O que eles disseram ao Correio
"Bye bye Cacá, bye bye a um Brasil complexo e poético. Bye bye à reflexão com afeto, bye bye a um artista maior cuja criatividade foi sempre livre de qualquer cartilha ideológica. Sem dúvida um dos grandes da cultura brasileira" Bruno Barreto, cineasta
"Morreu Cacá Diegues. Muitas outras coisas morreram junto. Morreu toda uma ideia de Brasil. Se excluirmos os dois primeiros filmes de Nelson Pereira dos Santos, Rio 40 Graus e Rio Zona Norte, obras inaugurais do cinema novo ainda muito próximas do neorrealismo italiano, o autor de A grande cidade (1966) afirma-se como um dos grandes do cinema brasileiro quando se consolida a singularidade da estética cinemanovista. E quando é isso? Mais ou menos depois de Vidas secas (1963), de Nelson, e de Deus e o Diabo na Terra do sol (1964), de Glauber Rocha. Na mesma época, Cacá faz Ganga Zumba (1964), filme que inicia a preocupação do realizador com a questão do negro brasileiro. Quilombo (1984) e Orfeu (1999) são outros dois exemplos. Mas antes há Xica da Silva (1976), seu enorme sucesso comercial, obra generosa de ode e celebração à raça negra. As matrizes de seu pensamento são Gilberto Freyre, Darcy Ribeiro, etc etc" Sérgio Moriconi, crítico e professor de cinema.
"Cacá participou com protagonismo do impulso estético e histórico inicial do Cinema Novo, no início dos anos de 1960. Cinco vezes favela, filme prismático, composto por cinco curtas de realizadores diferentes, atestava o interesse da geração de cineastas pela cultura dos morros cariocas, pela musicalidade popular, pela experiência urbana cindida e difícil que se cristalizara de forma visível no Rio de Janeiro. Cacá participou da empreitada com seu Escola de samba, alegria de viver. Eram tempos de Centro Popular de Cultura da UNE, importante agente político-cultural ligado à juventude. Em movimento de cinema, no bojo dos modernismos iniciados nos anos 1930, foi o de produzir imagens que pulsassem e explicassem a ação, suas engrenagens, formas, ritmos e rostos". André Manfrim, pesquisador de cinema
"Cacá deixa um exemplo de militância pelo cinema brasileiro, seus filmes e seus ensinamentos.

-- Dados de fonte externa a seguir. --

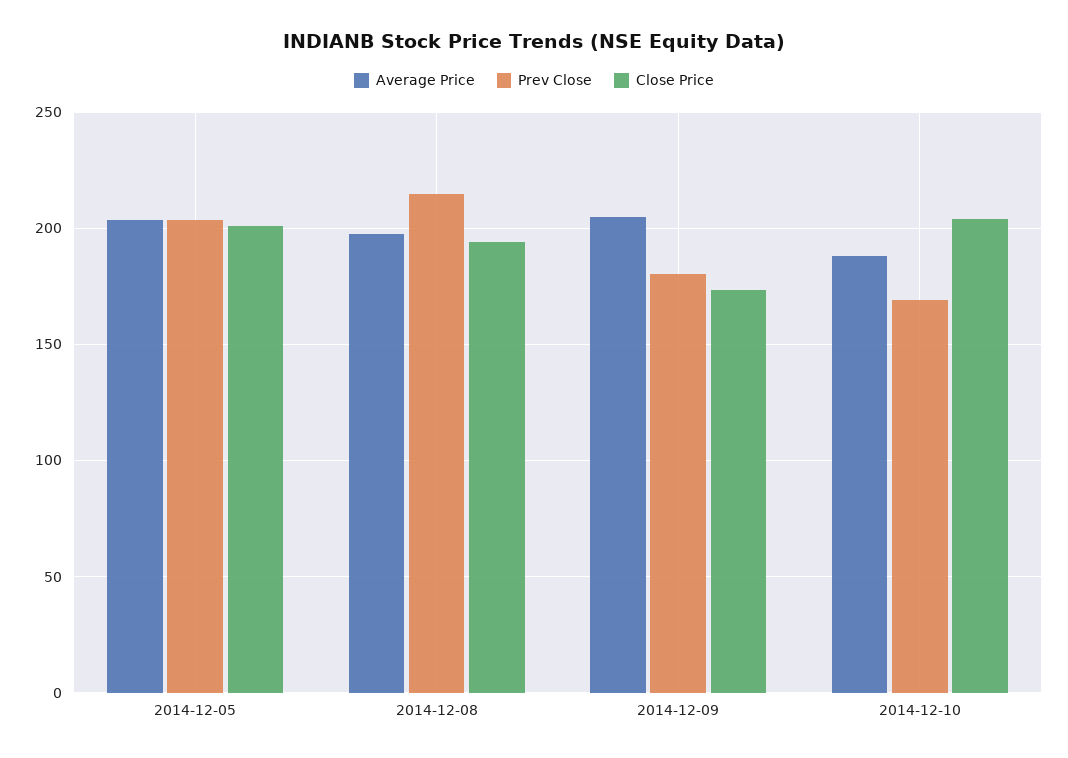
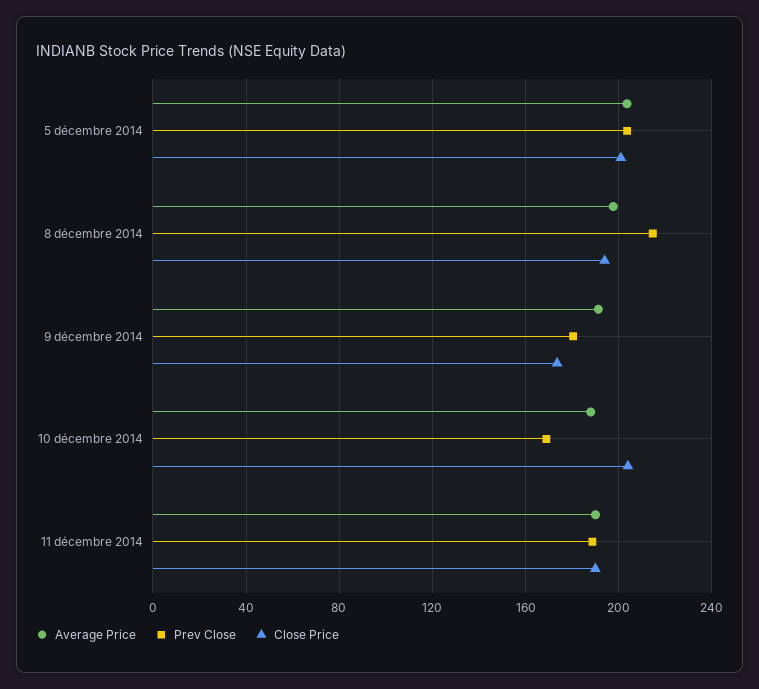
Average Price, 2014-12-09: 205 -> 190
Average Price, 11 décembre 2014: none -> 190
Prev Close, 11 décembre 2014: none -> 190
Close Price, 11 décembre 2014: none -> 190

Cacá jamais deixou de acreditar que o Brasil tem potencial para construir uma forte indústria de cinema e sempre fez filmes que buscavam o público. Isso me marcou desde sempre”. Nilson Rodrigues, produtor cultural
"Cacá sempre acreditou muito na nossa arte. Foi o pioneiro em olhar a gente, e valorizar o nosso olhar — o dos diretores oriundos das favelas. Se estabeleceu assim a criação da narrativa de falar sobre as favelas — dentro para fora. Estou consciente de que ele deixou o legado: através do olhar, através das palavras, ele deixou claro que ele estava passando bastão. Foi o cara que teve um amor incondicional pelo cinema. Ele estabeleceu que cinema brasileiro é redescobrir o Brasil e repensar o Brasil, num cinema feito do povo e para o povo". Luciano Vidigal, cineasta
"É muito triste a morte do Cacá, um grande cineasta autor de obras que ficarão muito para sempre, como Bye bye Brasil, Chuvas de verão, meu preferido; Joanna Francesa, ótimo; muitos bons filmes e um pensador com uma visão de Brasil muito corajosa no momento das patrulhas ideológicas. Cacá foi pioneiro nessa percepção assim de qualquer Estado autoritário é ruim, não importa de que lado se esteja. Acho que a principal característica dele é a gentileza. Convivi com ele na GloboFilmes, fizemos muitas reuniões de conselho, estivemos em festivais. Ele era uma pessoa querida por todos. Podia discordar ou concordar contigo, mas ele era gentil e cordato, um cara antigo, das antigas. É uma grande perda para o cinema e cultura, mas o trabalho dele permanece". Jorge Furtado, diretor.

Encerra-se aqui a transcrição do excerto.